GISAID covCLI bugfixes & BioSample/SRA modifications
Edit: added some BioSample/SRA workflow changes and attached my config.yaml and metadata files in case you wanted to test against them. example_config.yaml.txt example_metadata.csv
Hey Dakota! Thanks for getting this new release out. The new handling for BioSample packages is amazing.
I've tested the BioSample/SRA, and GISAID covCLI workflows - the NCBI workflows worked perfectly, but I ran into a bunch of submission failures testing covCLI.

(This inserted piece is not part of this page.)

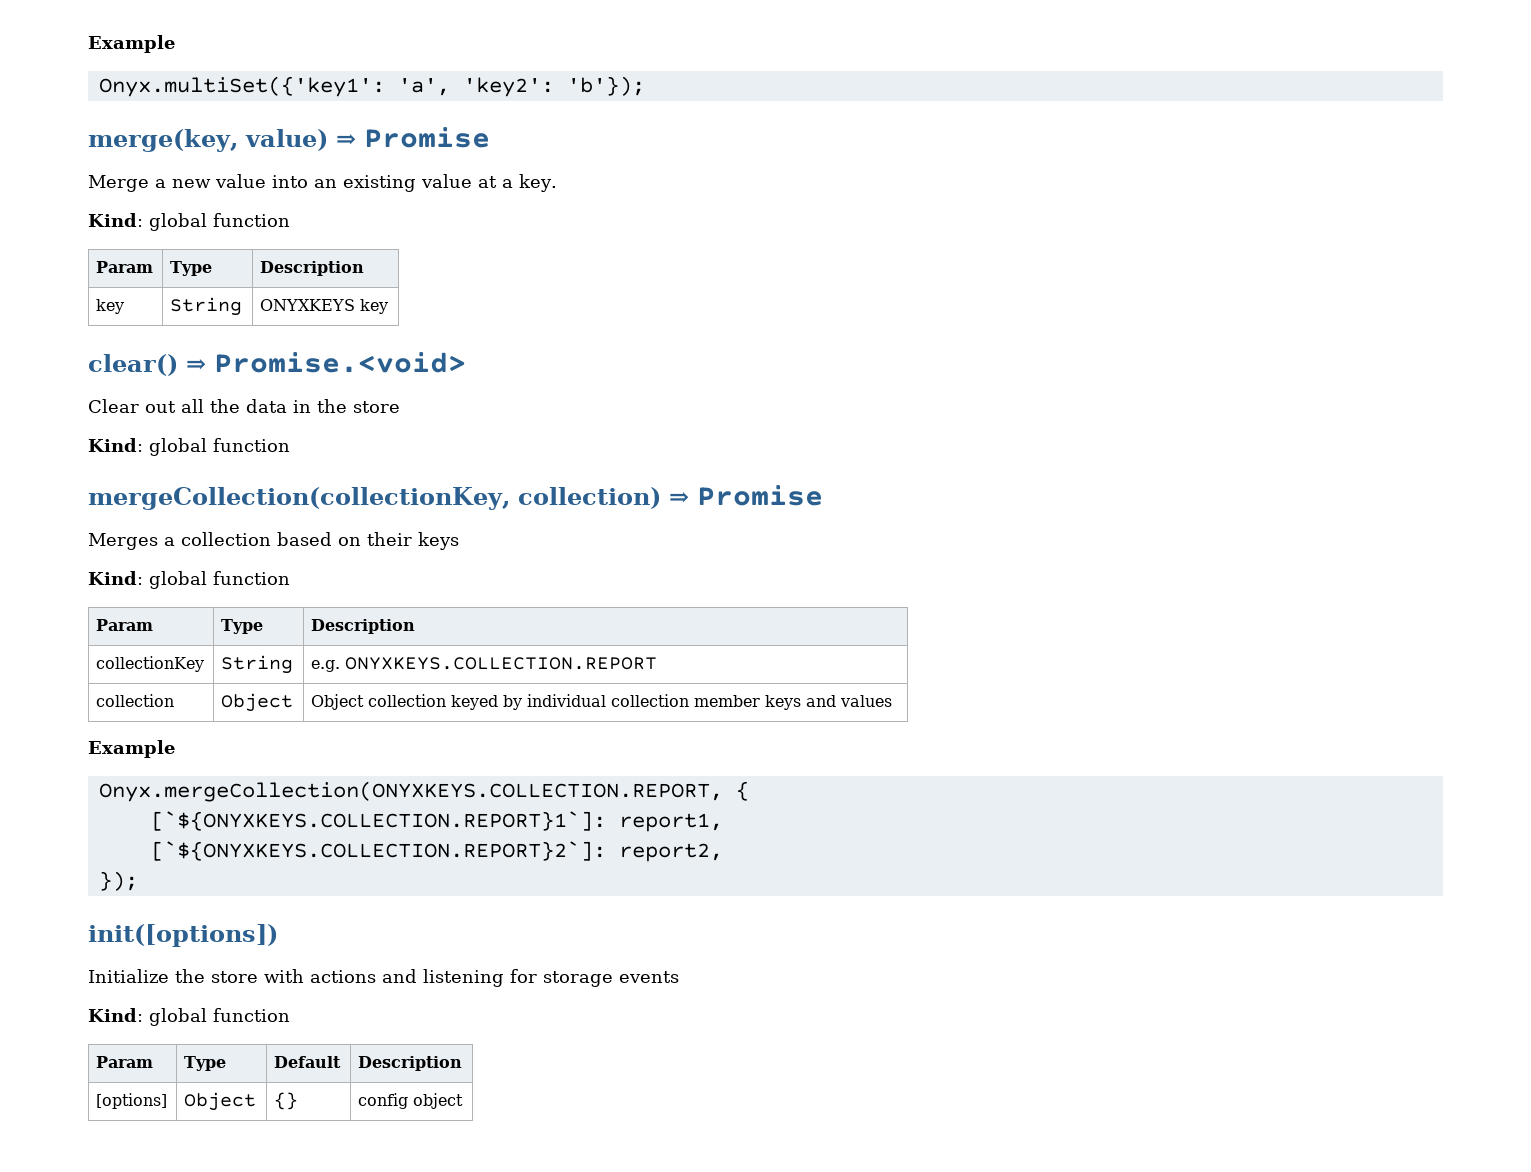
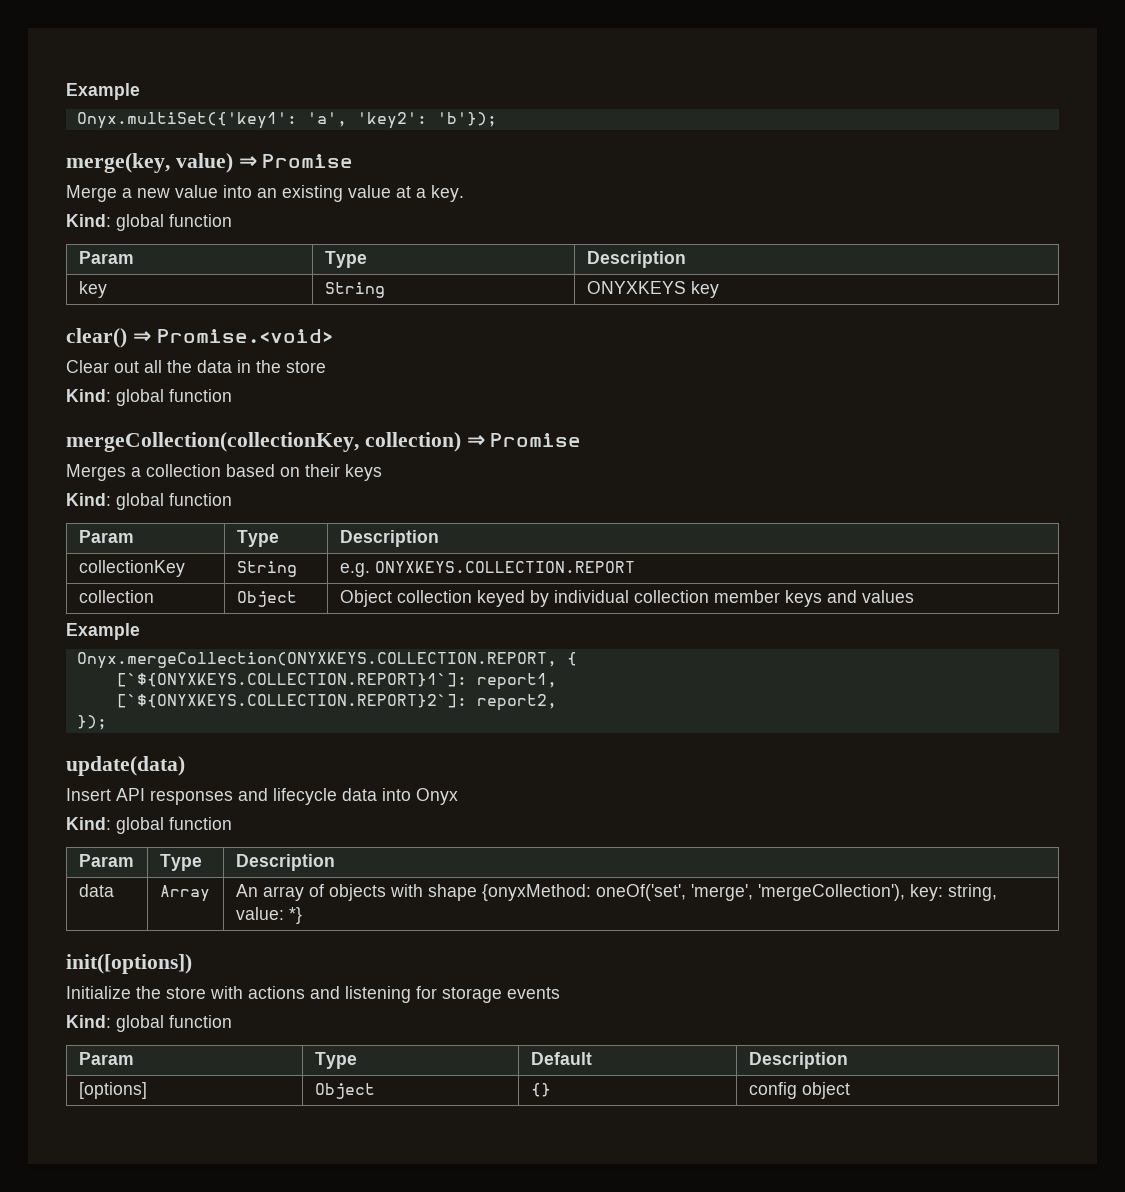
(138, 881) none -> [66,756,185,776] [66,788,458,805] [66,817,232,834] [78,854,134,867] [159,854,202,871] [235,854,335,871] [78,884,114,897] [159,885,210,902] [235,884,997,901] [235,907,302,924] // update(data) // Insert API responses and lifecycle data into Onyx // Kind: global function // Param | Type | Description // data | Array | An array of objects with shape {onyxMethod: oneOf('set', 'merge', 'mergeCollection'), key: string, value: *}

I made some modifications and now my GISAID submissions are going through reliably. I haven't had time to do any serious testing so I can't say if all these changes will hold up, but I wanted to go ahead and submit a pull request in case there's anything that might be helpful.
🛠️ covCLI bugfixes
- Modify several interactions w/the metadata sheet column headers
- Adjust logfile parsing to properly capture the sample name and EPI ID from the submission log
- Address issues causing some functions to exit prematurely when passed empty inputs (when only GISAID isolates or GISAID segments are present)
📋 BioSample & SRA updates
- Drop empty bs- & sra- columns before metadata validation. Pandera will ignore optional columns if they don't exist - if they exist but have no data pandera will attempt to validate them and the workflow will fail. If a mandatory column has been left empty by the user and is removed by this change, pandera will still catch it.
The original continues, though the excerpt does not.